Ama bir anlığına evrenin biraz daha anlamlı bir yer olduğunu, bir anlığına yaşamlarımızın bir kıymeti olduğu yalanına inanırsak... Sence de o kelimeye ihtiyacımız yok mu? Yani madem yalan söylüyoruz bari bu yalanlara bazı kıstaslar getirelim. Mesela anlamsız bütün insan üretimlerine sanat diyelim. Hah işte... Burada aynı anda konuşuyoruz. Fakat ben bir noktayı reddediyorum. Her şey olmamalı. Çünkü biz insanlar bu kelimeyi bir onur nişanı olarak, bir yüceltme sembolü olarak kullanıyoruz. Ben içli ıslık türküsünü yüceltmek istemiyorum. Çünkü bir skim emek yok o işte. Ne zihinsel ne de fiziksel olarak. Ayrıca bir skim arkaplan da yok o işte. Yani, hangi bütünün parçası o, diye sorsam cevap bulamam. Hah işte Sanat sanat diye destursuz anılmasın dediğim kelam da bu! Birileri hayatını bu işe adıyor, bir şeyler üretiyor... Kelimeleri, notaları, çamuru alıyor, anlam oluşturacak şekilde birbirine bağlıyor. Üretim evrim geçiriyor; sudan karaya çıkıyor... Anlamlar değişiyor, derinleşiyor, bazen basitleşiyor ama hiçbir zaman birikimini yitirmiyor. Bu süreçte organizmalar tarafından milyarlarca kilo kalori enerji harcanıyor... Eser böyle oluyor. Sanat bu oluyor.

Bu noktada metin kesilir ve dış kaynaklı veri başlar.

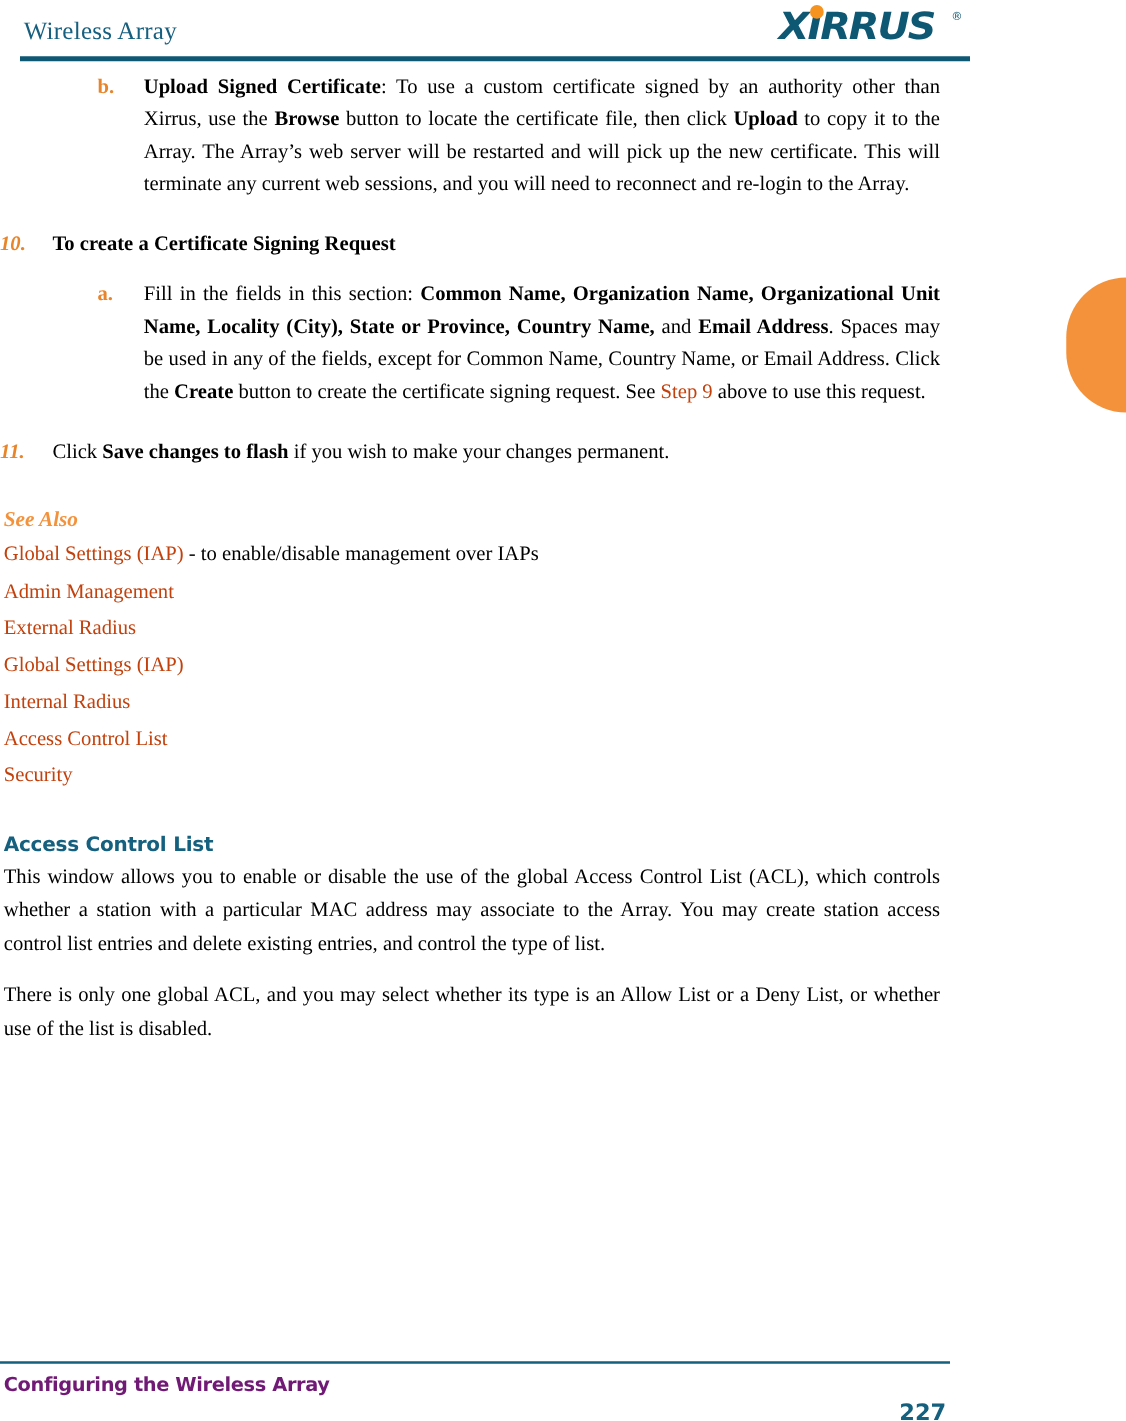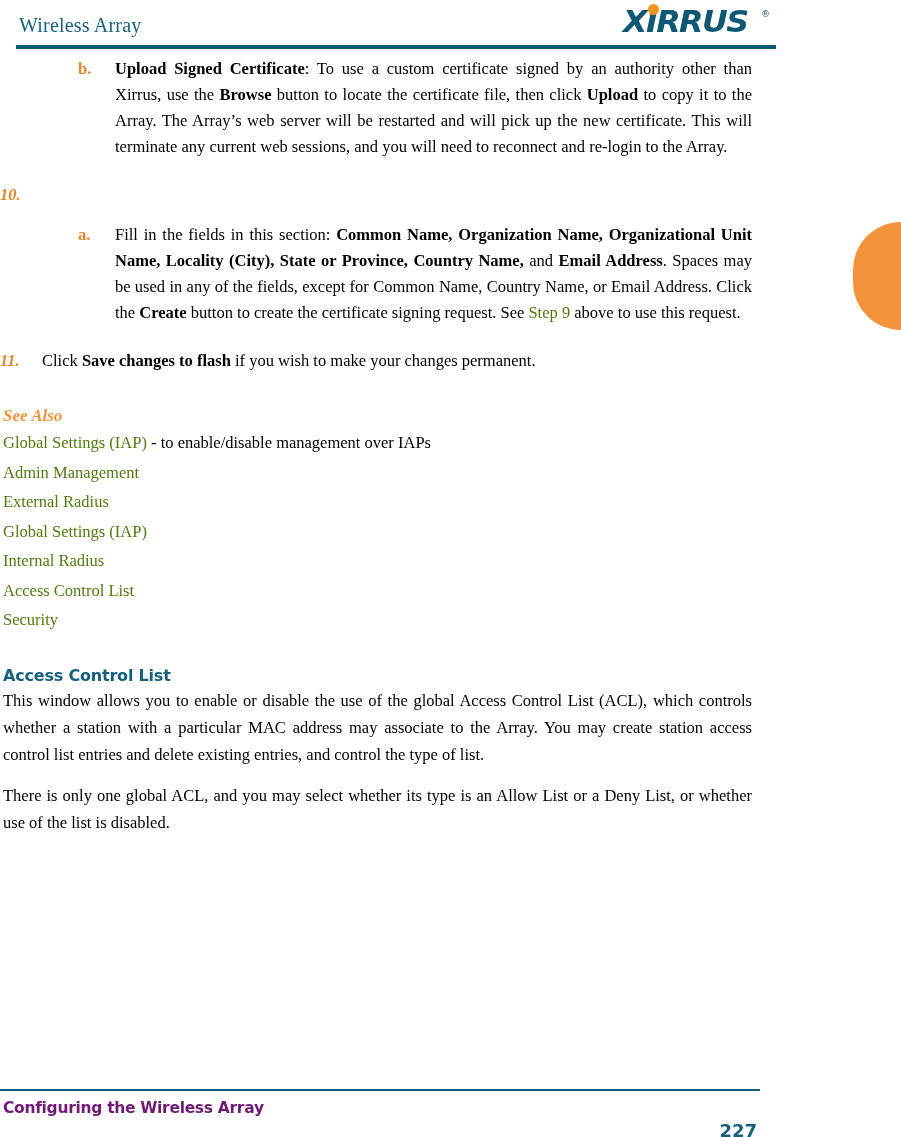--- a/index.html
+++ b/index.html
@@ -250,6 +250,7 @@
 
   <div class="list-row">
     <div class="marker numbered">10.</div>
+    <div class="row-body numbered no-justify"><b>To create a Certificate Signing Request</b></div>
   </div>
 
   <div class="block-gap-sm"></div>

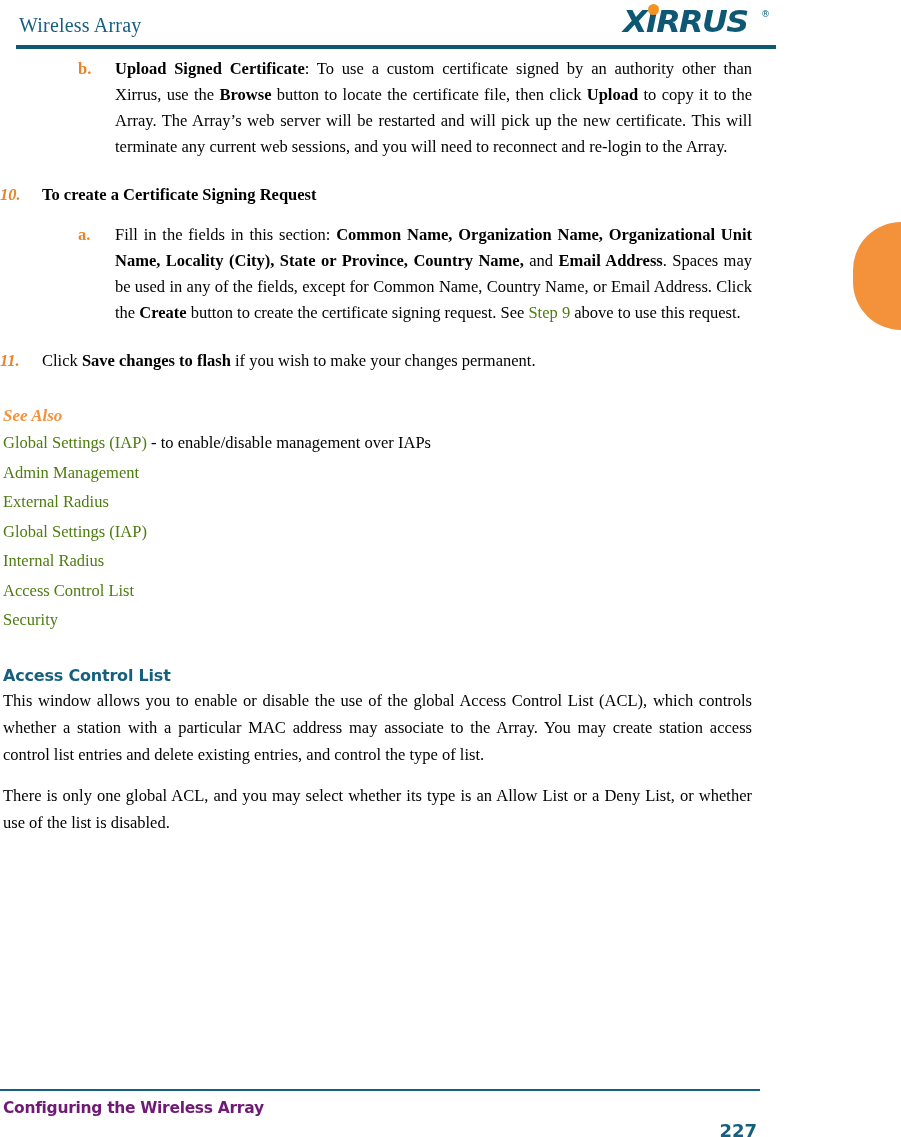--- a/index.html
+++ b/index.html
@@ -139,7 +139,7 @@
   .block-gap-lg { height: 30px; }
 
   a.doclink, .doclink {
-    color: #4d7c0f;
+    color: #c2410c;
     text-decoration: none;
   }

Buralara yaz günü kar yağıyor canım, ölene kadar seni bekleyemem, değil yani. Anladın mı?"
Sessizlik.
Kimse bir şey söylemiyor.
Tam o esnada internette bir video dolaşmaya başlıyor. Serdar Ortaç konser kaydı. Another Brick In The Wall'u söylüyor.
Aynı anda Şili'de bir yanardağ patlıyor. Depremler. Tayfunlar. Kasırgalar. Viral reklamlar.
Derken birisi çıkıyor ve tüküre tüküre konuşuyor:
"Sanatçı kamyon şoförlerini seviyorum. Japonları da. Bizimkilerin atası pehlivan, bunların samuray, ne farkı var? 'Arıza Geni' bütün memleketlerde ortak değil mi hacı?"